Exercise requirements | Start to finish, print the entries exactly, and carry none of the pictures over.

[Screenshot and code edit data]
────
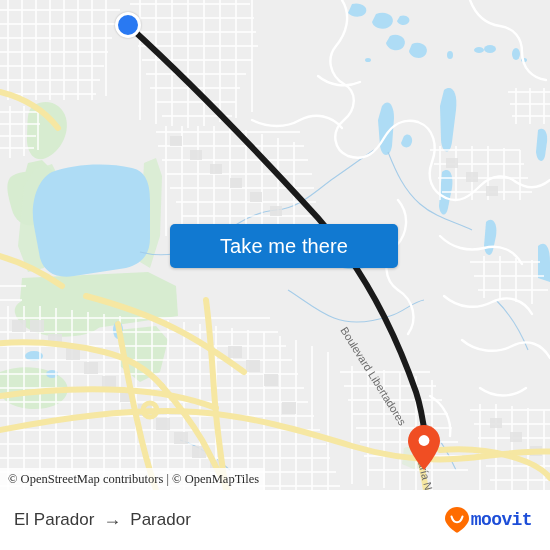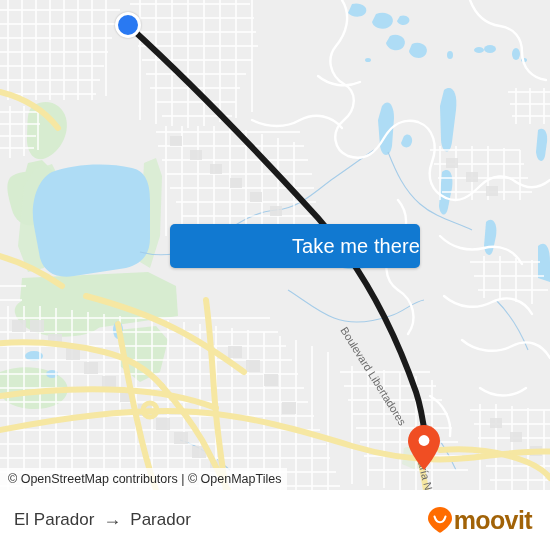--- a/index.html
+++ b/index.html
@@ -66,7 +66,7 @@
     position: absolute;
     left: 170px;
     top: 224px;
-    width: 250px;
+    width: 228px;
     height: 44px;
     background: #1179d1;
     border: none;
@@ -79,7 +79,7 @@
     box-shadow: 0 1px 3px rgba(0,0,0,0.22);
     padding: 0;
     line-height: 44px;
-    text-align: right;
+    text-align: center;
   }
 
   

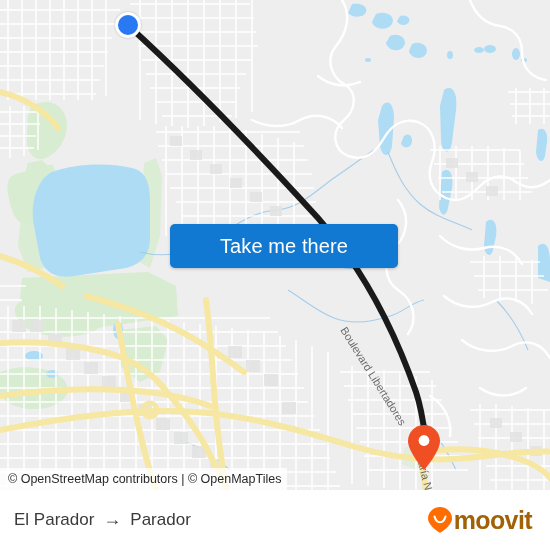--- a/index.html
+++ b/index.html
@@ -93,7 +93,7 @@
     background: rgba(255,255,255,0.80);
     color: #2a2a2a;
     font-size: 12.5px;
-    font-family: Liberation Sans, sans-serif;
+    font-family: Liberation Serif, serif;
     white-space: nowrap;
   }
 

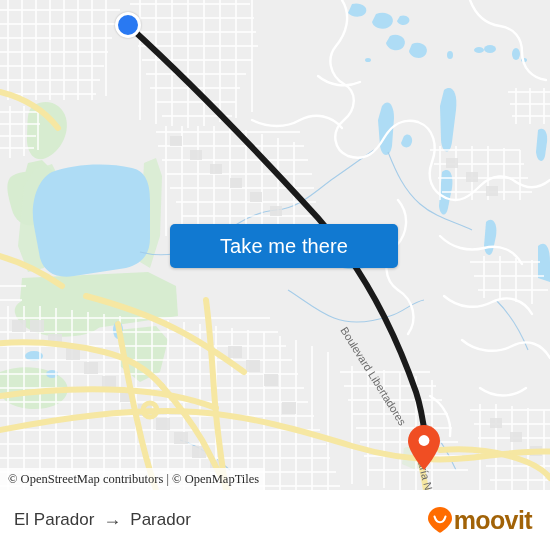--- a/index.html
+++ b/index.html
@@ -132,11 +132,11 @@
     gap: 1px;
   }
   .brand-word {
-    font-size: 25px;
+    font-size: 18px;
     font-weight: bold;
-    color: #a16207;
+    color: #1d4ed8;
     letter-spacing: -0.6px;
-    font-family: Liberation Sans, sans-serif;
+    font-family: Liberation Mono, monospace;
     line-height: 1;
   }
────
Response box |
--- a/index.html
+++ b/index.html
@@ -66,7 +66,7 @@
     position: absolute;
     left: 170px;
     top: 224px;
-    width: 250px;
+    width: 228px;
     height: 44px;
     background: #1179d1;
     border: none;
@@ -79,7 +79,7 @@
     box-shadow: 0 1px 3px rgba(0,0,0,0.22);
     padding: 0;
     line-height: 44px;
-    text-align: right;
+    text-align: center;
   }
 
   

--- a/index.html
+++ b/index.html
@@ -93,7 +93,7 @@
     background: rgba(255,255,255,0.80);
     color: #2a2a2a;
     font-size: 12.5px;
-    font-family: Liberation Sans, sans-serif;
+    font-family: Liberation Serif, serif;
     white-space: nowrap;
   }
 

--- a/index.html
+++ b/index.html
@@ -132,11 +132,11 @@
     gap: 1px;
   }
   .brand-word {
-    font-size: 25px;
+    font-size: 18px;
     font-weight: bold;
-    color: #a16207;
+    color: #1d4ed8;
     letter-spacing: -0.6px;
-    font-family: Liberation Sans, sans-serif;
+    font-family: Liberation Mono, monospace;
     line-height: 1;
   }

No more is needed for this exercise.